Artesexo. Por Mercelo Veras
Uma das mais fantásticas exposições que já vi foi a exposição do Marquês de Sade no Grand Palais, em 2014. Devo dizer que visitei a exposição com minha filha, sem nenhuma preocupação com o fato de que a profusão de
pénis e vaginas, cenas eróticas a 2, a 3 ou a 20, fossem deturpar seu profundo sentimento ético, uma das qualidade que mais admiro nela. Da blasfêmia à pornografia o que está em jogo? Embora elementos da pornografia estejam presentes na cultura desde seus primórdios, é possível localizar no Renascimento as bases das questões que norteiam o estudo da pornografia atual. Sade teve bons precursores.

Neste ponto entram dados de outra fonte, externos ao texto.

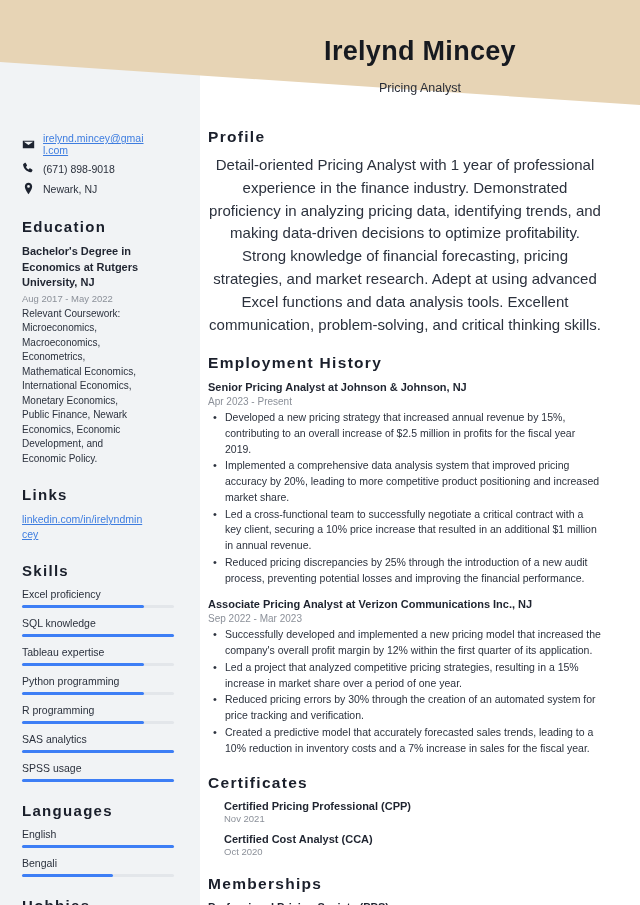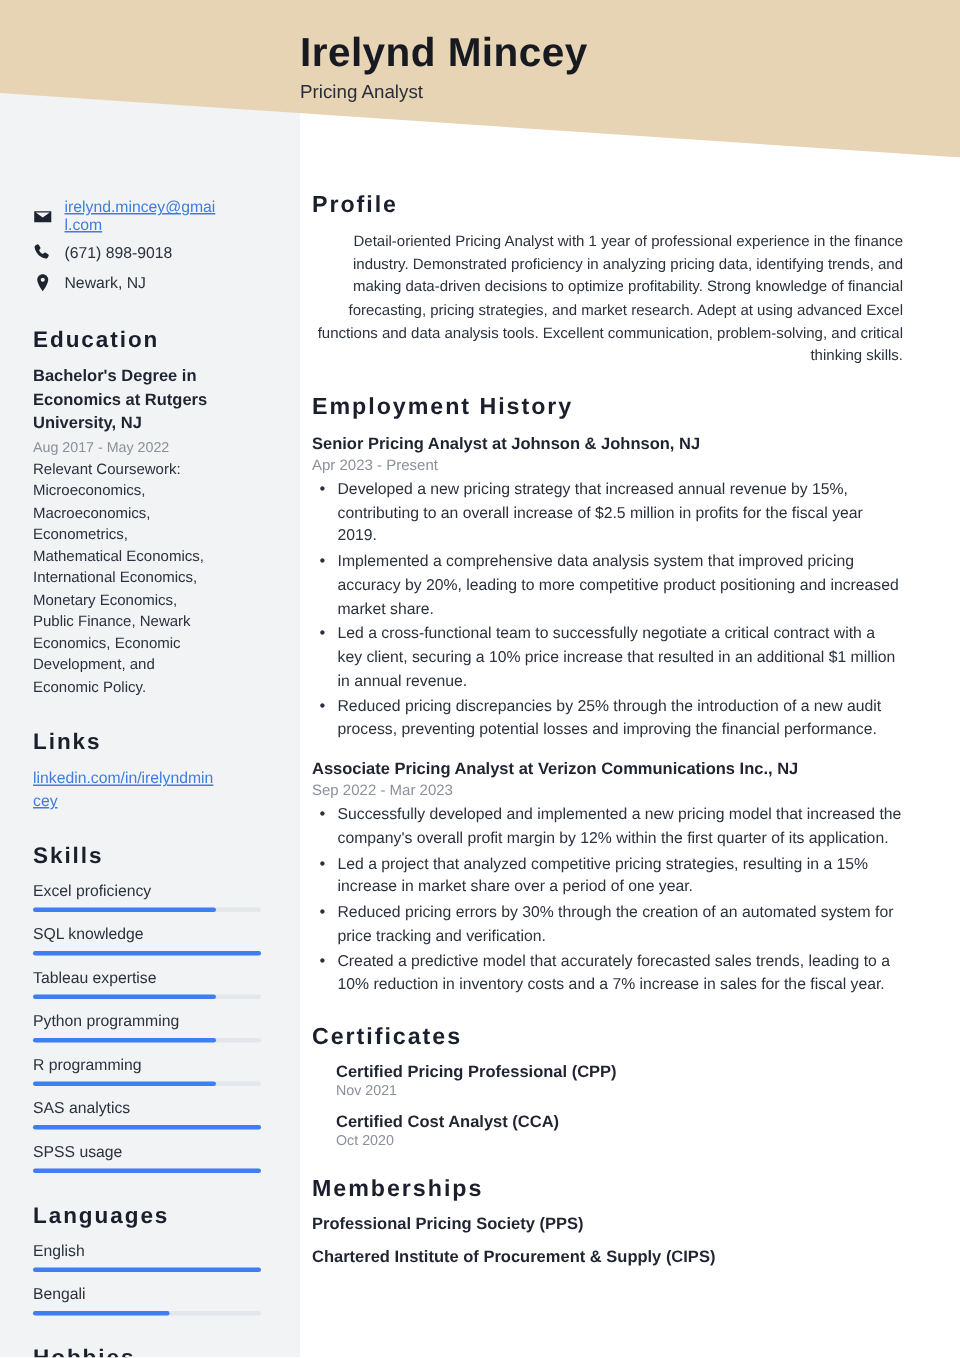--- a/index.html
+++ b/index.html
@@ -35,9 +35,9 @@
   }
   .header-text {
     position: absolute;
-    left: 200px; top: 0;
+    left: 200px; top: 16px;
     width: 440px;
-    text-align: left;
+    text-align: center;
     z-index: 4;
     padding-top: 20px;
   }

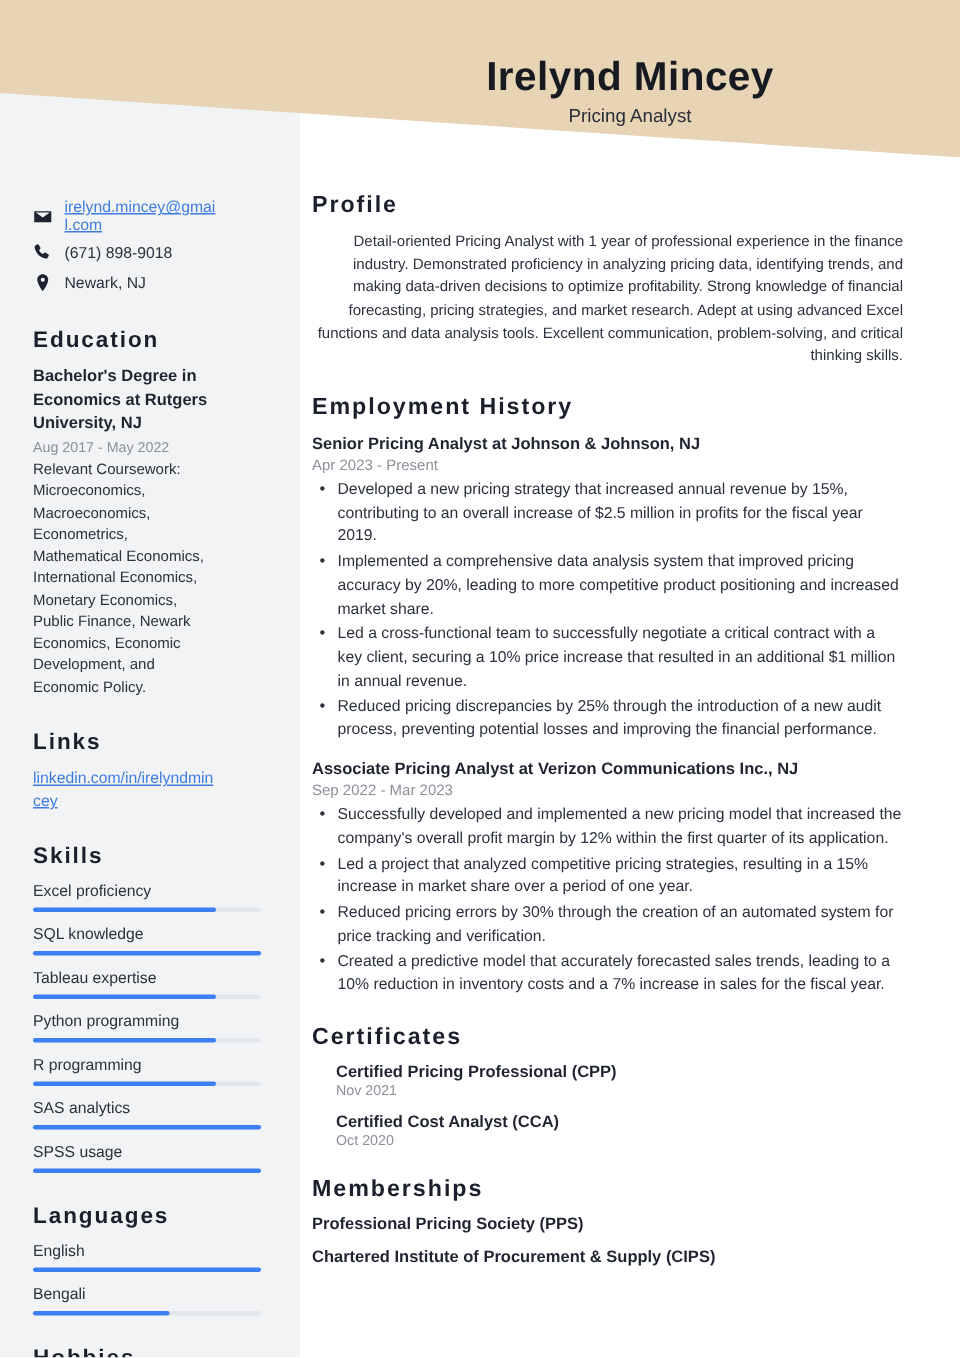--- a/index.html
+++ b/index.html
@@ -51,7 +51,7 @@
   .job-title {
     font-size: 12.5px;
     color: #2a2e38;
-    margin-top: 3px;
+    margin-top: 14px;
   }
 
   

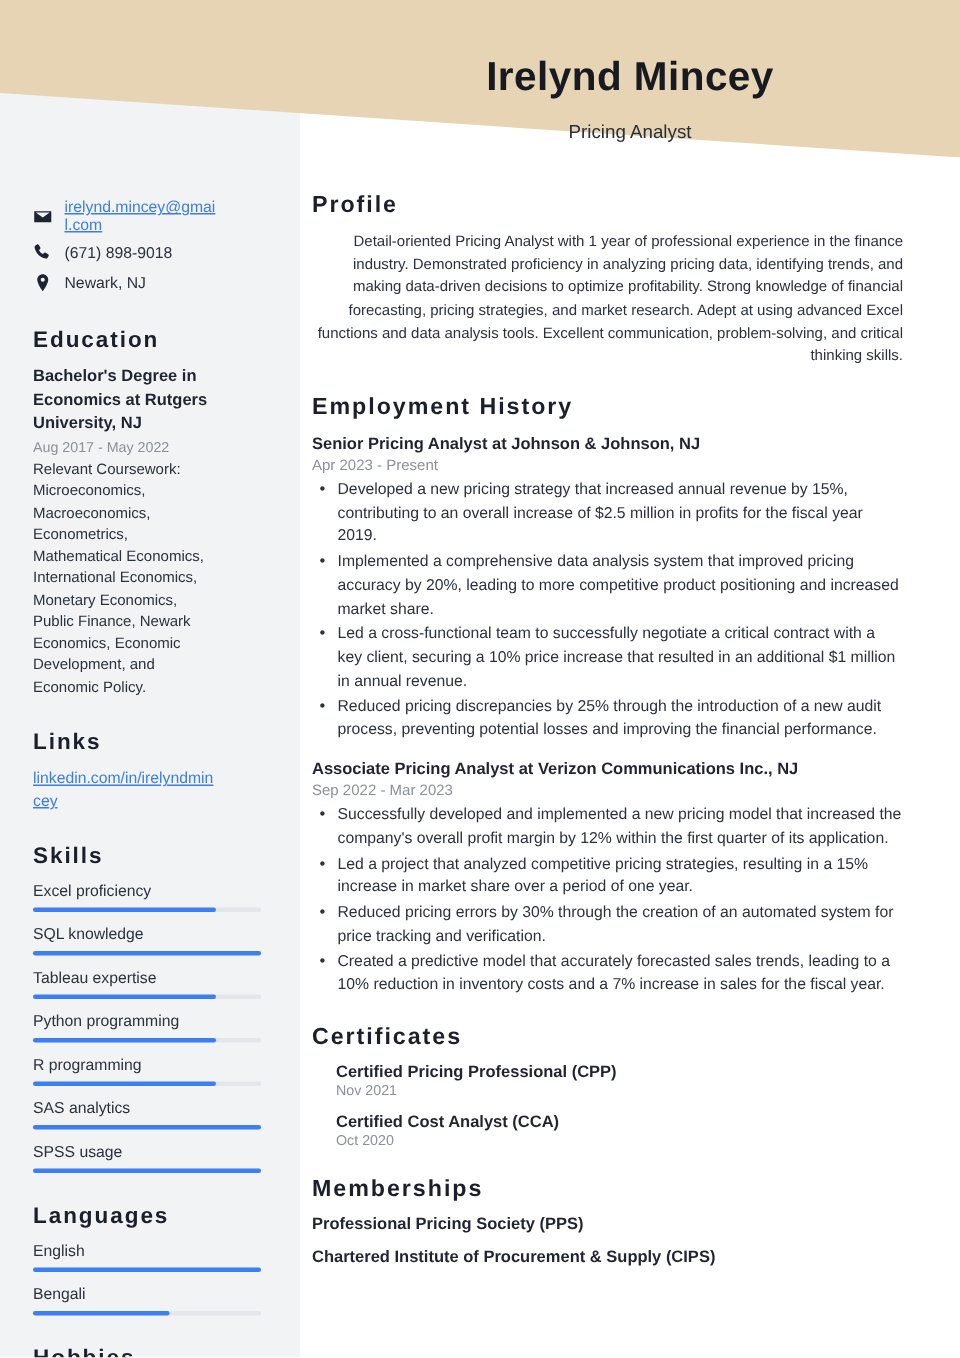--- a/index.html
+++ b/index.html
@@ -153,10 +153,10 @@
   }
   .main-section { margin-bottom: 18px; }
   .para {
-    font-size: 10px;
+    font-size: 15px;
     color: #2b313d;
     line-height: 1.52;
-    text-align: right;
+    text-align: center;
   }
   .job-block { margin-bottom: 11px; }
   .job-head {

Para a maioria dos estudiosos da pornografia, esta é indissociável da tensão provocada entre o realismo do coito e a moral civilizada. Tomemos uma definição universitária clássica da pornografia: expressões escritas ou visuais que apresentam, sob a forma realista, o comportamento genital ou sexual com a intenção deliberada de violar tabus morais e sociais . Eis o problema para os psicanalistas. Como falar de realismo sexual se a relação sexual não existe?
Paula Findlem , historiadora de Stanford, afirma que a pornografia dentro do contexto ocidental tem suas bases no comércio surgido a partir das novas técnicas de impressão de histórias e desenhos obscenos. Com o renascimento, a escrita deixa de ser um privilégio dos ricos. Mais atrativo do que a Bíblia de Gutemberg, os contos e poesias obscenos passam a ser consumidos em escala cada vez maior pelas populações das novas cidades renascentistas. Dentre tantos textos, os Sonetos Luxuriosos de Pietro Aretino se destacam como os mais representativos de sua época. Aretino pode ser considerado o primeiro pornógrafo moderno. Contudo, se pornografia e comércio caminharam lado a lado – obviamente uma questão de oferta e procura – a internet com seu império das imagens, introduziu uma verdadeira revolução do conceito. Passamos da pornografia como tecnologia a serviço da fantasia para uma tecnologia do gozo masturbatório, sem outro.
Agora, um movimento conservador conseguiu impedir que uma exposição interessantíssima sobre o universo Queer (pude ver o catálogo) pudesse ser vista pelos que se interessam. Percebam que esses conservadores bloquearam meu acesso sem me consultar. Naturalmente, podemos por a culpa na empresa que sucumbiu às exigências desse grupo. Mas, hello?! Alguém realmente acha que a exposição foi proposta por essa empresa pela admiração ao Universo Queer?
Tenho uma teoria e, até agora, com quase quatro décadas de clínica, ainda não consegui remover. Para mim, a obstinação em bloquear meu acesso à essa exposição só pode ter sido o sucesso de pessoas com grandes – e graves – problemas sexuais. Meu conselho aos que tiveram tanta vontade de bloquear essa exposição é simples: muito cuidado, é possível que boa parte da libido que vocês reprimem em seus próprios filhos os transformem em pequenos monstros intolerantes. Até aí tudo bem. E quando eles perceberem que o Queer está do outro lado do espelho?